1669: Renowned diarist Samuel Pepys had the good sense to stop writing when his eyesight failed, unlike many other famous writers who kept on pushing the pen long after the cancer ate their talent. He wrote about one of the early Slushpile Bonfire Days that got out of control.
1790: The United States signs the first “Fsck You Fanficcers!” bill into law, forcing homobsessed hacks to wait 14 years before peddling their derivative smut. Unless the work was first published outside the US. In the first knockoff edition of Oliver Twist, “Fagin” was a verb.
1977: Legendary schockmeister William Castle finally stopped making terrible movies, and marketing them with spectacularly awful gimmick campaigns like “Illusion-O” and the “Fright Break”.
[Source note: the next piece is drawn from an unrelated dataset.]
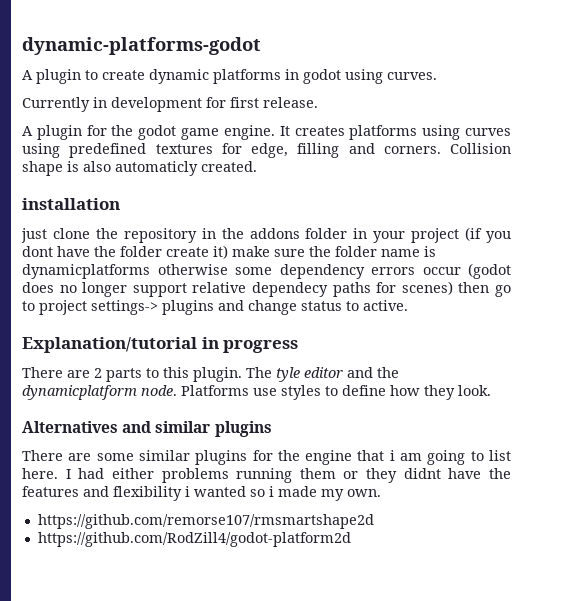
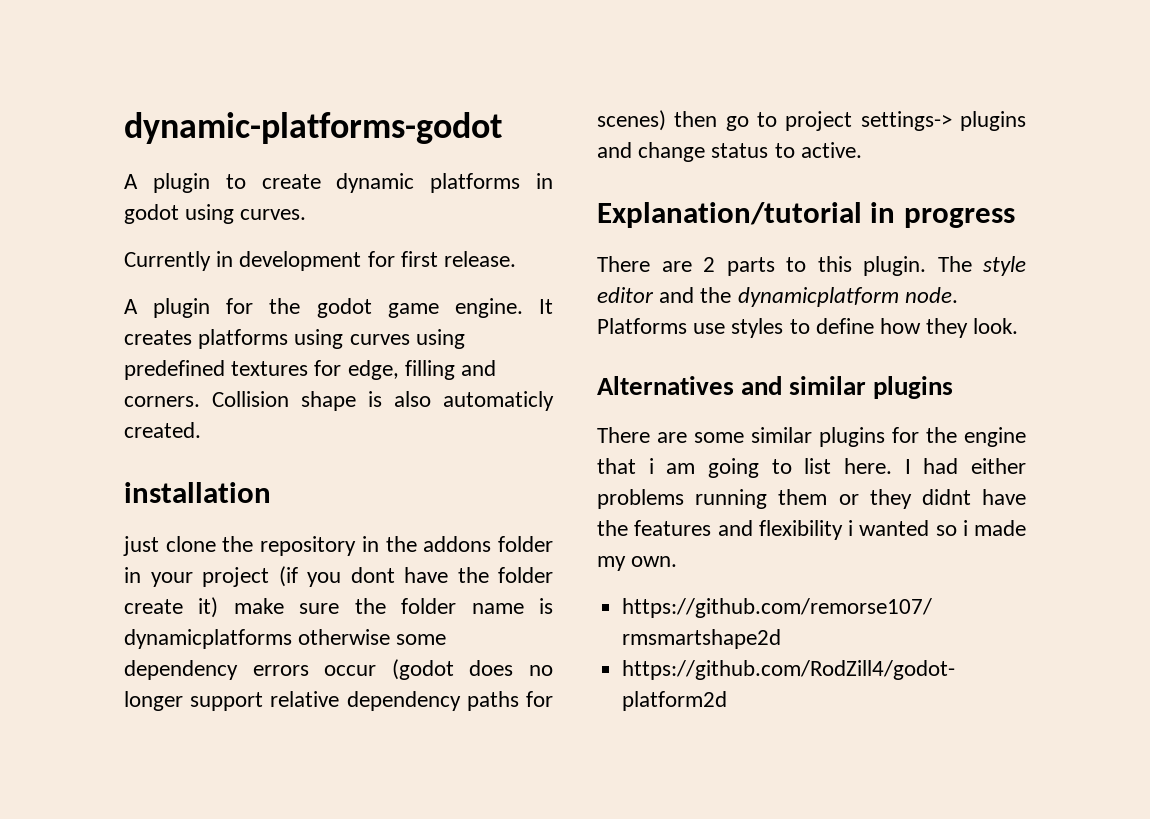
- just clone the repository in the addons folder in your project (if you dont have the folder create it) make sure the folder name is dynamicplatforms otherwise some dependency errors occur (godot does no longer support relative dependecy paths for scenes) then go to project settings-> plugins and change status to active.
+ just clone the repository in the addons folder in your project (if you dont have the folder create it) make sure the folder name is dynamicplatforms otherwise some dependency errors occur (godot does no longer support relative dependency paths for scenes) then go to project settings-> plugins and change status to active.
- The tyle editor and the dynamicplatform node.
+ The style editor and the dynamicplatform node.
2000: International Slushpile Bonfire Day staves off criticism about pollution by trading carbon credits with World No Tobacco Day.
2005: Former FBI Deputy Director W. Mark Felt ruins a perfectly good mystery by admitting he was “Deep Throat” in the Watergate scandal.

I’m surprised that you didn’t mention that Timothy Leary joined the great slushpile in the sky on this day in 1996. Besides his finally stopping writing, it also buggered the ambitions of another writer: technoweenie favorite Charles Platt had been assigned to cover Leary’s decline by Wired, seeing as how Platt was a customer of the now-defunct cryonics company Alcor and Leary had made noises about having his head cryogenically preserved. From several reports, Leary and his assistants decided not to go that route because of Platt’s obnoxious attitudes toward such preservation, including allegedly loudly complaining about when the old bastard was going to kick off. (Platt still writes about cryonics, most recently for Make about a year ago, but when Wired was sold to Conde Nast, the new management decided that giving such leeway to prima donna writers wasn’t in its best interests.)